Pictures are scattered throughout the space, some metres high and framed, others postcard-sized and sellotaped to the wall, each one designed to interact with each other and the viewer. Trying to discern a coherent message, however, is like reading tea leaves to see the future. In one room we have a bluebottle perched upon a lobster carcass, the night sky, a car headlight, a churning waterfall and a hotel room TV; it’s like a cryptic crossword without a solution.

Elsewhere a young Indian man in a magenta robe hangs out beside a close-up of TV static and a scrubby plant-pot. It’s all so oblique that you’re tempted to assume there’s hidden genius at play. Tillmans is charming, smart and articulate, and you expect to find a commensurate charm and intelligence in his work.

But while there’s plenty of technical skill on display – individually some of these pieces are rather wonderful: water escaping from a drain-pipe, giant abstract swirls made by applying light directly to photographic paper – as a whole, it’s utterly lacking in substance, held together by the self-important internal logic of a student degree show.

The space is littered with time-based factoids – did you know 1980 is now as long ago as World War II was in 1980? Or that Visage’s Fade to Grey was released 13 years after Jimi Hendrix’s Electric Ladyland? – printed out and stuck on trestle tables alongside press cuttings about the Iraq War and proliferation of fake news. We get it – this is “now”, or at least it was.

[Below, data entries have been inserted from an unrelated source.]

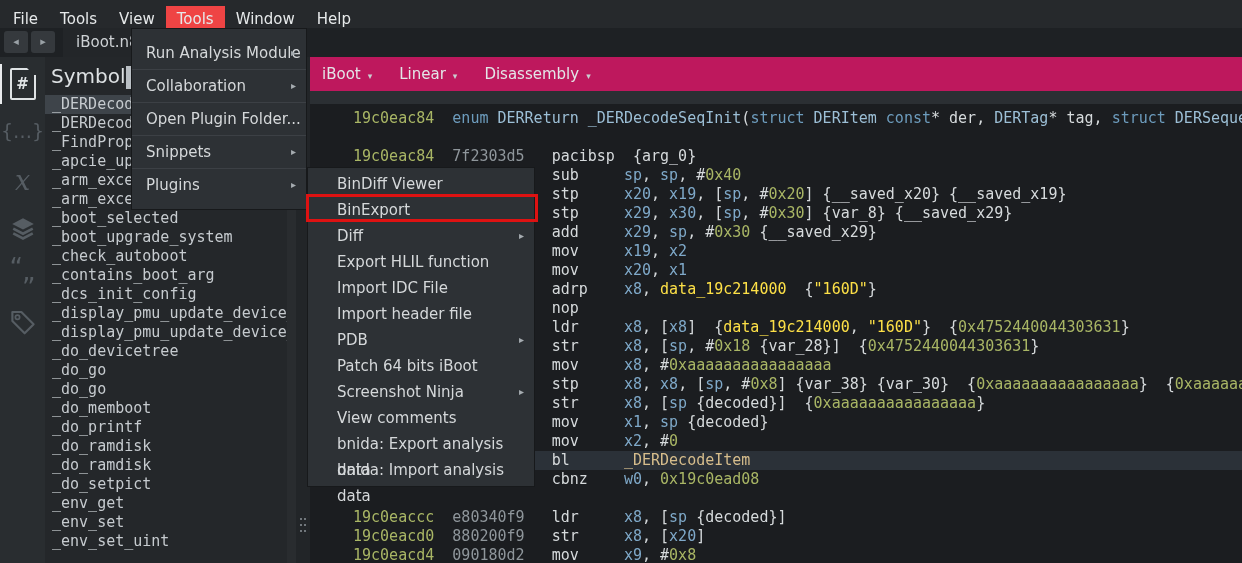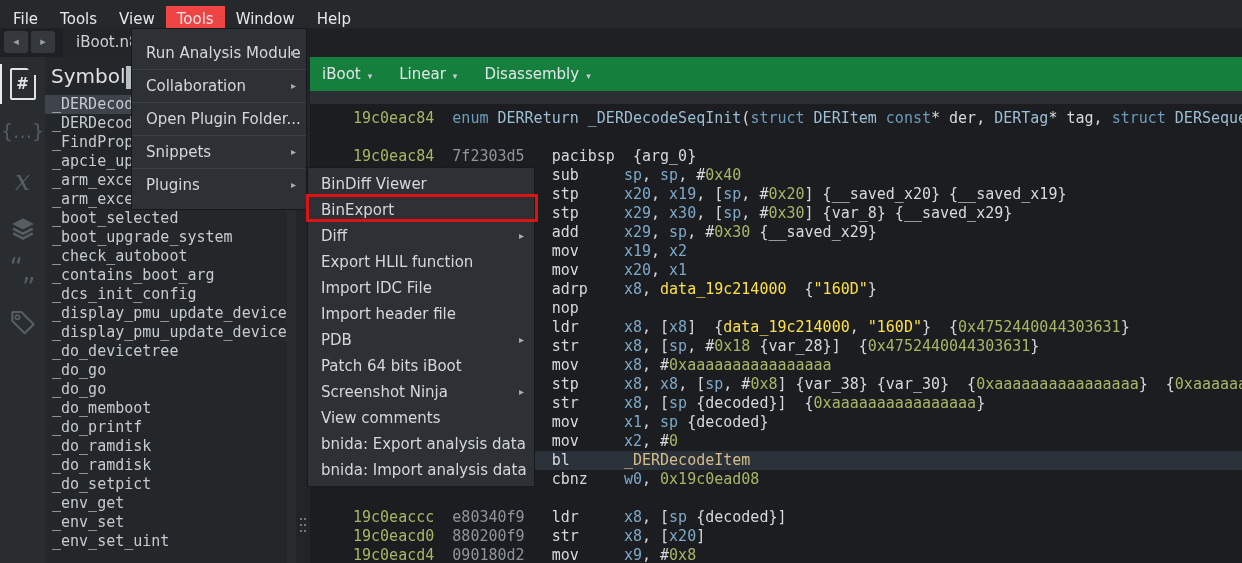--- a/index.html
+++ b/index.html
@@ -42,7 +42,7 @@
   .splitdots{position:absolute;left:4px;top:461px;width:2px;height:2px;background:#70767b;
              box-shadow:4px 0 #70767b,0 6px #70767b,4px 6px #70767b,0 12px #70767b,4px 12px #70767b}
   
-  .viewbar{position:absolute;left:310px;top:57px;width:932px;height:34px;background:#15803d;
+  .viewbar{position:absolute;left:310px;top:57px;width:932px;height:34px;background:#be185d;
            display:flex;align-items:center;gap:27px;padding-left:12px;box-sizing:border-box;
            font-size:15px;color:#e3e6e8}
   .caret{font-size:9px;margin-left:7px;color:#c9cdd0}

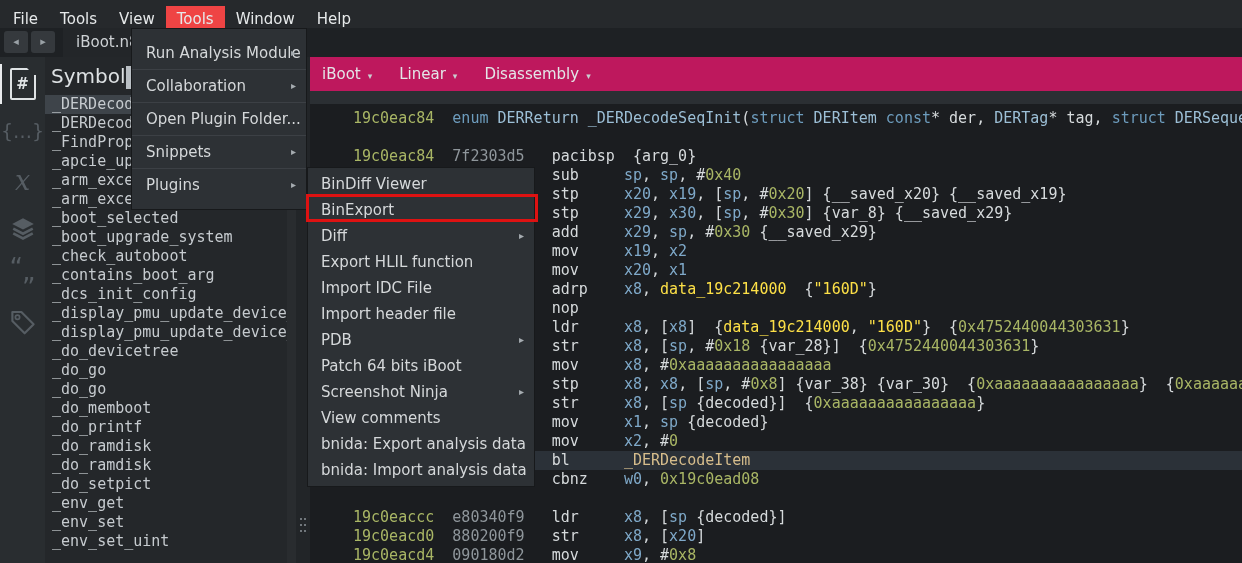--- a/index.html
+++ b/index.html
@@ -60,7 +60,7 @@
   .menu-sep{height:1px;background:#3c4045}
   .submenu{position:absolute;left:307px;top:167px;width:228px;background:#2d3135;border:1px solid #17191b;
            padding:3px 0;z-index:50;box-sizing:border-box}
-  .sub-item{height:26px;line-height:26px;padding-left:13px;font-size:15px;color:#d5d8da;position:relative}
+  .sub-item{height:26px;line-height:26px;padding-left:29px;font-size:15px;color:#d5d8da;position:relative}
   .m-arrow{position:absolute;right:10px;top:0;color:#a6acb1;font-size:10px}
   .redbox{position:absolute;left:306px;top:194px;width:232px;height:28px;border:3px solid #de1212;
           z-index:60;box-sizing:border-box}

Other pieces feel like they were abandoned mid-way through; one room plays music that we’re presumably expected to dance to; another is filled with posters and press releases for Tillman’s own shows, intermingled with magazine cuttings; and next-door to a four metre high picture of a scrotum is a video of Tillmans shuffling about in his tighty whities. It brings to mind Charlie Brooker’s character 15Peter20 from the series Nathan Barley, a photographer who made art out of people urinating because it’s like “crying through your genitals”.

There’s an almost Dadaist absurdity in searching for meaning in these images. This is an exhibition that lives parasitically upon its viewers, sucking up brain-waves and giving nothing in return. There’s another moment in Brooker’s series when a witless TV producer has a pint of lager thrown in his face. Assuming the title character is a genius, he spins around frantically, demanding to know if “something brilliant” is happening. It wasn’t. It isn’t here, either.